By Mike Foster
Scarcely a week goes by without a visit to Myanmar (Burma, as was) by western politicians and businessmen. Billionaire George Soros popped over at the start of the year. Microsoft founder Bill Gates is going over any week now.
Everyone talks of the importance of philanthropy. Myanmar’s new president Thein Sein refers to peace, stability and economic development.
The truth is more prosaic. Businessmen are sensing profits because, in the absence of an effective tax system, Myanmar needs their money to rebuild its shattered infrastructure. Finance from partnerships with China and oil majors to develop natural resources can only stretch so far, after heavy expenditure by the military on their own lifestyles, plus a new capital city, Naypyidaw.
Members of the military also control most of the businesses in Myanmar, including their banks. They won’t get a big bang for their stolen bucks until western governments lift sanctions imposed on the country in protest at its woeful record on human rights.
So Thein Sein needs to create the democracy denied to Myanmar by two successive military dictators to run the country over the last fifty years. The first, Ne Win, is dead. The second, Than Shwe, has been seriously ill. Lucky, that.
Thein Sein, although a former general, is relatively pragmatic and starting to get a taste for reform. He has authorised the release of political prisoners and allowed democracy campaigner Aung San Suu Kyi to stand for parliament along with 47 of her colleagues at the start of April. Even if they all win seats, the military regime will stay in control, but Suu Kyi will be offered a government position to get the money flowing.
If you ask a private banker whether you should invest in Myanmar, you get a dismissive response. They have quite enough complaints on their hands as a result of the credit crisis, without sanctioning punts on frontier markets.

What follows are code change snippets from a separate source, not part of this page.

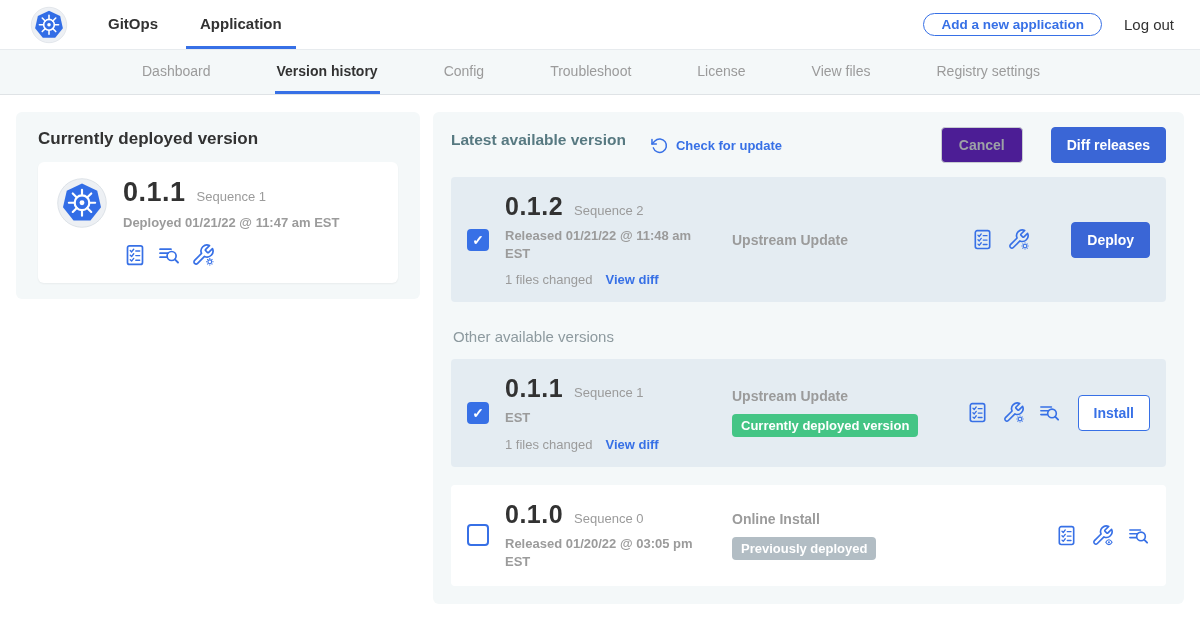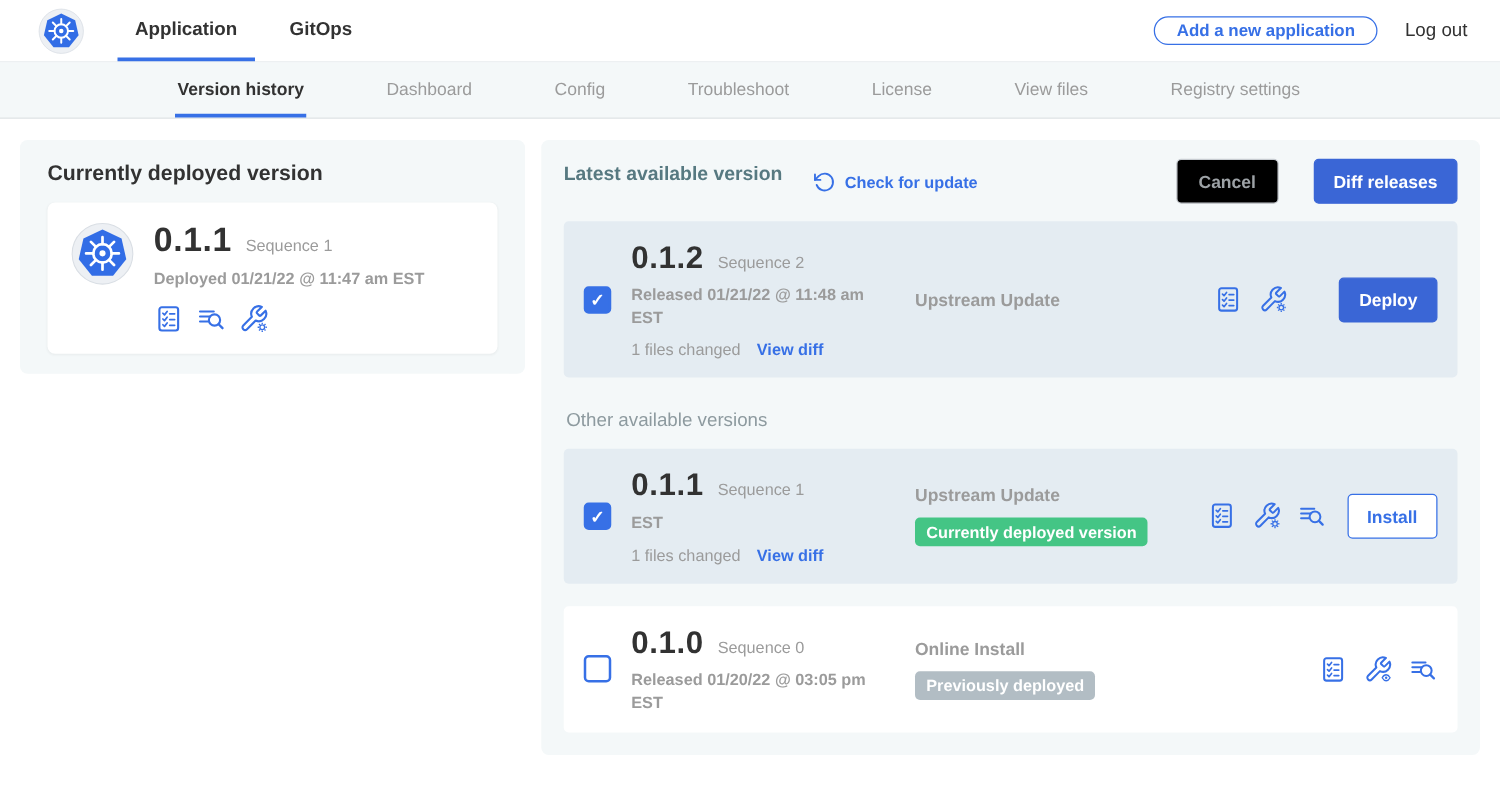--- a/index.html
+++ b/index.html
@@ -177,8 +177,8 @@
       <use href="#sym-k8s"></use>
     </svg>
   <nav class="top-tabs">
+    <div class="top-tab">GitOps</div>
     <div class="top-tab active">Application</div>
-    <div class="top-tab">GitOps</div>
   </nav>
   <div class="top-right">
     <button class="pill-btn">Add a new application</button>

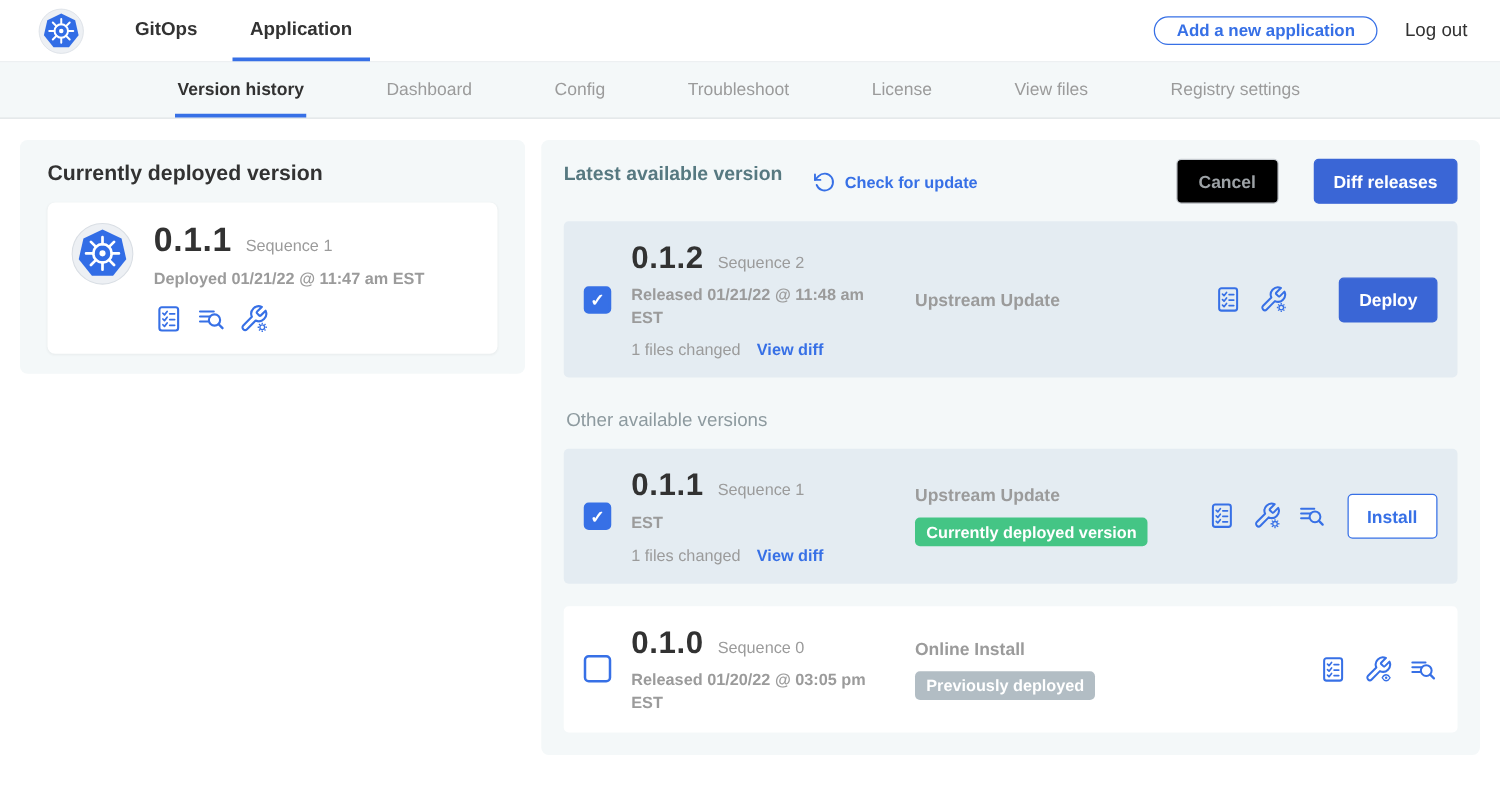--- a/index.html
+++ b/index.html
@@ -187,8 +187,8 @@
 </header>
 
 <nav class="sub-nav">
+  <div class="sub-item">Dashboard</div>
   <div class="sub-item active">Version history</div>
-  <div class="sub-item">Dashboard</div>
   <div class="sub-item">Config</div>
   <div class="sub-item">Troubleshoot</div>
   <div class="sub-item">License</div>

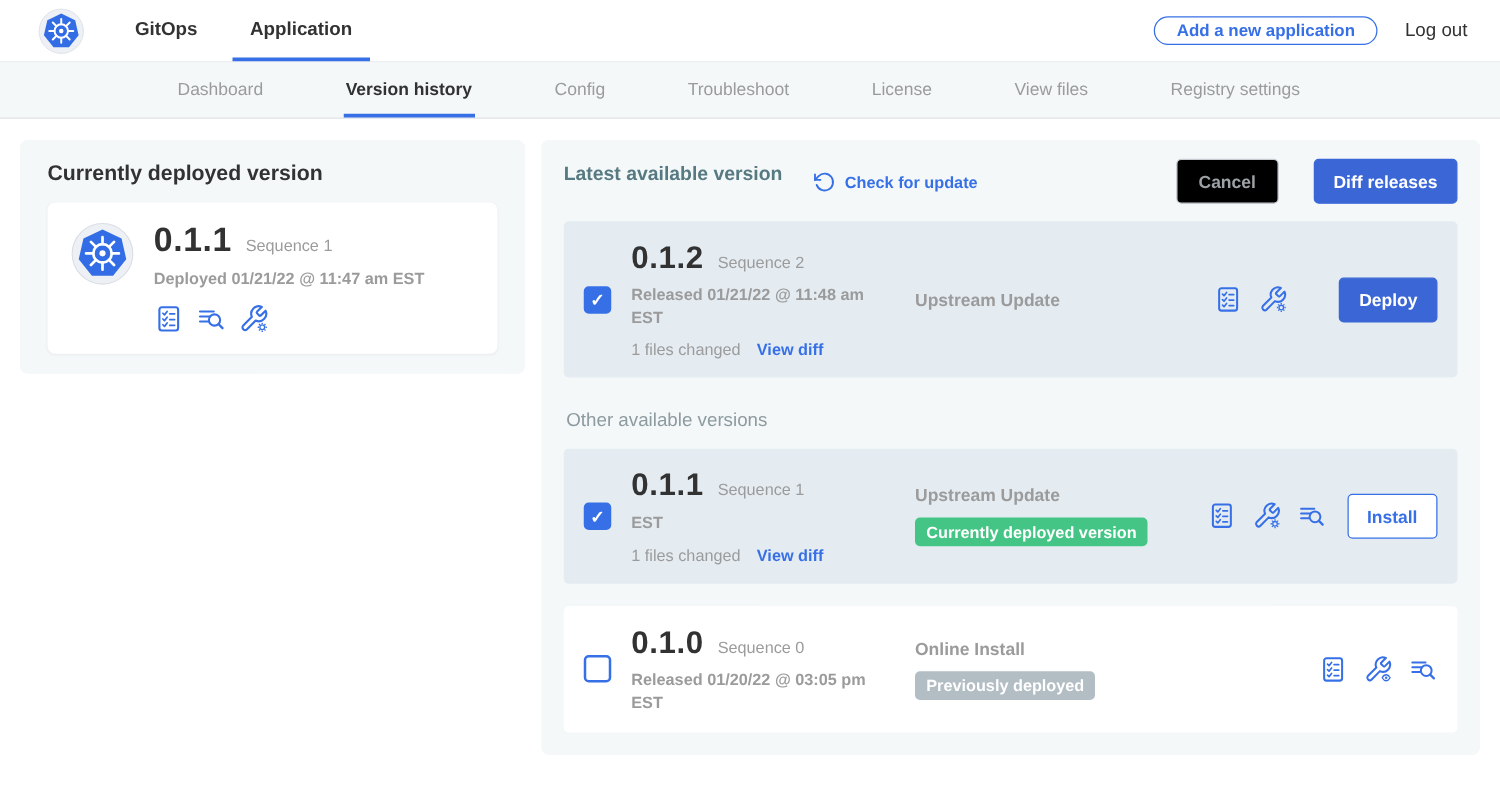--- a/index.html
+++ b/index.html
@@ -64,7 +64,7 @@
   .link-action .ic { width:19px; height:19px; }
   .btn { border-radius:4px; font-size:14px; font-weight:700; cursor:pointer;
     font-family:inherit; padding:9px 15px; }
-  .btn-cancel { margin-left:auto; background:#000000; border:1px solid #c7ccd1;
+  .btn-cancel { margin-left:auto; background:#4c1d95; border:1px solid #c7ccd1;
     color:#9da2a6; font-weight:600; padding:9px 17px; }
   .btn-primary { background:var(--button-blue); border:1px solid var(--button-blue);
     color:#fff; margin-left:28px; }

The seriously rich should ignore them. It’s not every day you get presented with an opportunity to participate in the opening up of a frontier economy with an abundance of natural resources, ranging from agriculture to oil. Myanmar also has a population of 52 million who are prepared to work for low wages but lack the taste for armed struggle. Tourism potential is huge: the 4,000 temples of Bagan have the potential to become the most popular destination in South East Asia.

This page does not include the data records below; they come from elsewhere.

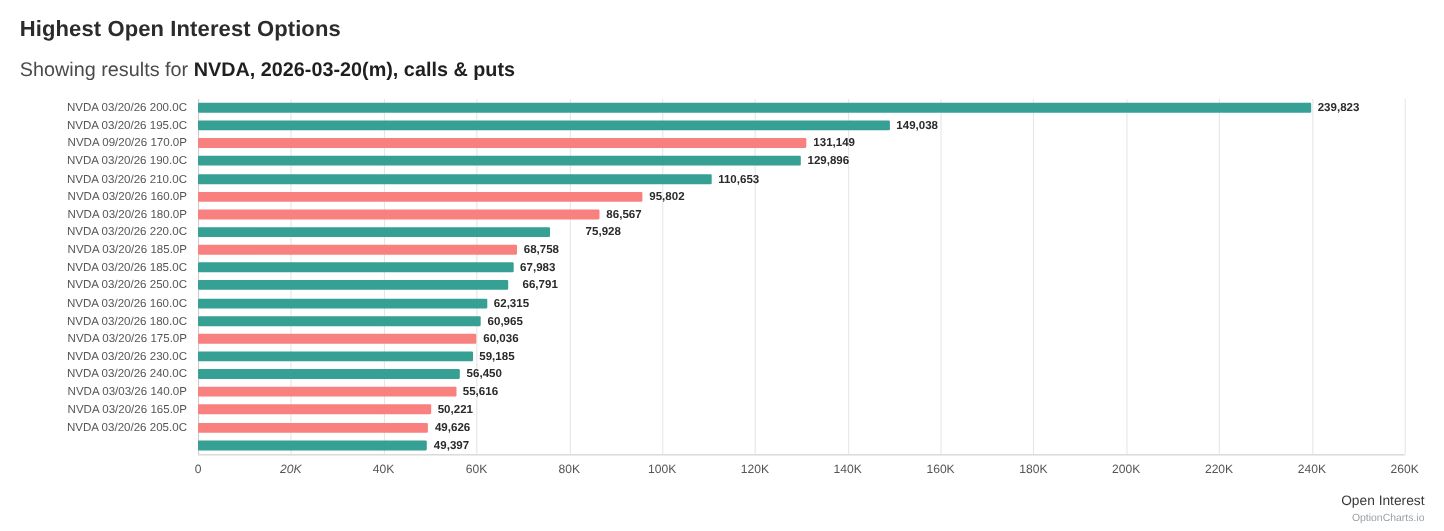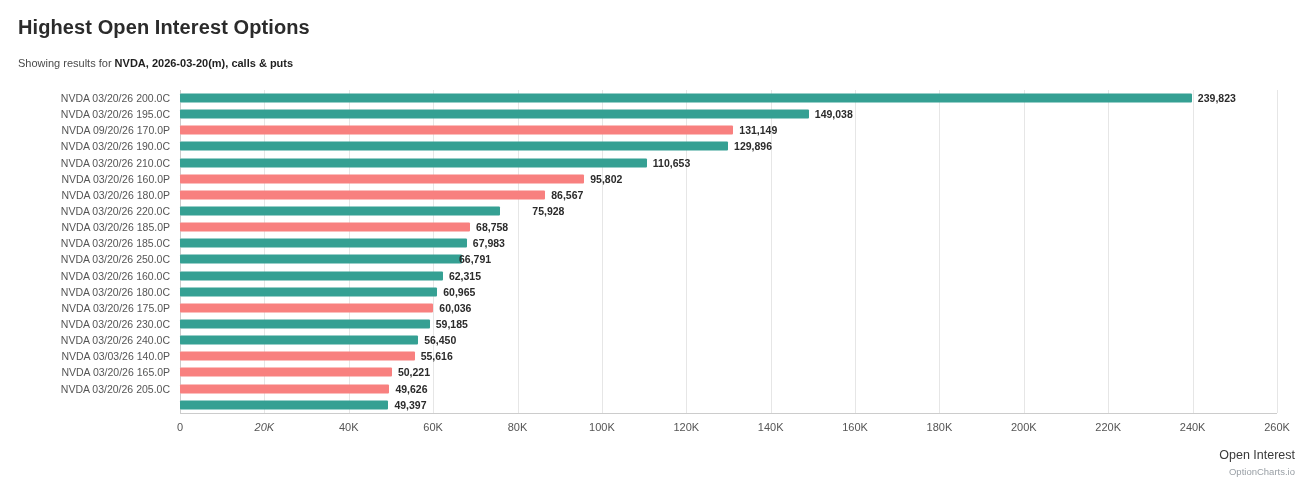--- a/index.html
+++ b/index.html
@@ -30,7 +30,7 @@
     line-height: 26px;
   }
   .subtitle {
-    font-size: 11px;
+    font-size: 18px;
     color: #4a4a4a;
     margin-top: 14px;
     line-height: 18px;

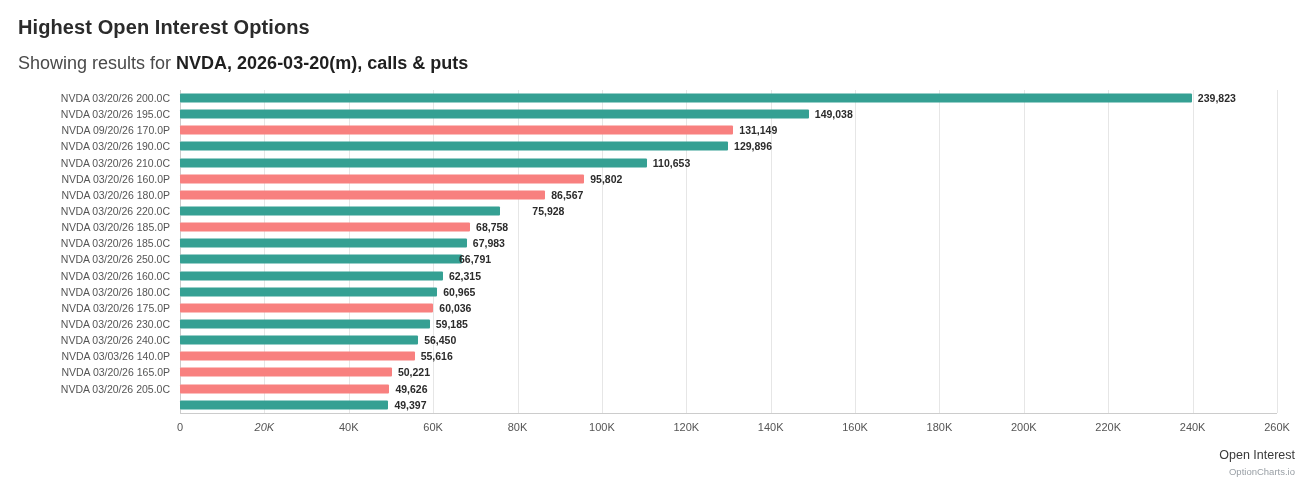--- a/index.html
+++ b/index.html
@@ -289,7 +289,7 @@
           </div>
           <div class="bar-row">
             <div class="bar" style="width: 281.807px; background: rgb(53, 160, 147);"></div>
-            <span class="bar-value" style="left: 273px;">66,791</span>
+            <span class="bar-value" style="left: 289px;">66,791</span>
           </div>
           <div class="bar-row">
             <div class="bar" style="width: 262.921px; background: rgb(53, 160, 147);"></div>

Inward investment will require better legislation relating to human rights, ownership and investment protocols. The local currency is no, as yet, traded internationally. Where ethics permit, an assessment of the possible investments needs to start now, along with the cultivation of local contacts.

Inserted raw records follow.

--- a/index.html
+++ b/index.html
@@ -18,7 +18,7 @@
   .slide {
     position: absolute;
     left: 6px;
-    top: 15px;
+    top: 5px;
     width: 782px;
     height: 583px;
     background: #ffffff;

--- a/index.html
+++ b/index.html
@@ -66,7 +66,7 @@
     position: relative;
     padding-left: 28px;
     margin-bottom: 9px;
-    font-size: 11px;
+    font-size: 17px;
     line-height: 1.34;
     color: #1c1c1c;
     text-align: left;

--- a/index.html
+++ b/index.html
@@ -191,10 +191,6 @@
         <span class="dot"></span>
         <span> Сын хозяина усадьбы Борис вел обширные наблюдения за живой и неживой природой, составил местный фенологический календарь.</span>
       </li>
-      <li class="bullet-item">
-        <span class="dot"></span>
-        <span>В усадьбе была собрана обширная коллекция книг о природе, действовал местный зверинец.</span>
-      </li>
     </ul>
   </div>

The more obvious opportunities would include agricultural partnerships and property opportunities in the major cities, particularly Yangon (Rangoon), whose crumbling colonial buildings offer stunning refurbishment opportunities. The government has plans to create a special enterprise zone in the city, as well as a more effective deepwater port.
In a recent report, agents Colliers International said the supply of commercial space is tight, with most building 100% occupied. Many businesses and aid agencies are forced to occupy residential space or hotel rooms.
Residential property is also worth a look, although there are issues relating to security of tenure for apartments above the ground floor, where the most sought after apartments can be found. One agent warned: “You need to check the small print of any contract you sign. Not every phrase is as it seems.”
The country has a central bank, issues government bonds from time to time on the tiny Myanmar Securities Exchange Centre, part-owned by Daiwa Securities of Japan. The Tokyo Stock Exchange is keen to fund the market in competition with the Korea Exchange, which is also sniffing around.
If you are desperate to speculate in local stocks, two companies are fully traded: Forest Products Joint Venture Corporation and Myanmar Citizens Bank. A range of them are traded over-the-counter including First Private Bank and First Myanmar Investment, founded by a wealthy individual called Serge Pun, who, as is often the way in Asia, controls a broad range of interests including banking, hospitals and real estate. Myanmar’s leading media company, Eleven Media, has promised to list in the near future.
The performance of stocks in Myanmar has been mixed over the years, due to a paucity of investment capital. Companies have been forced to pay generous dividends to raise equity finance. But a dramatic improvement in their performance can be expected when western capital starts to arrive.
You can almost hear the generals licking their lips.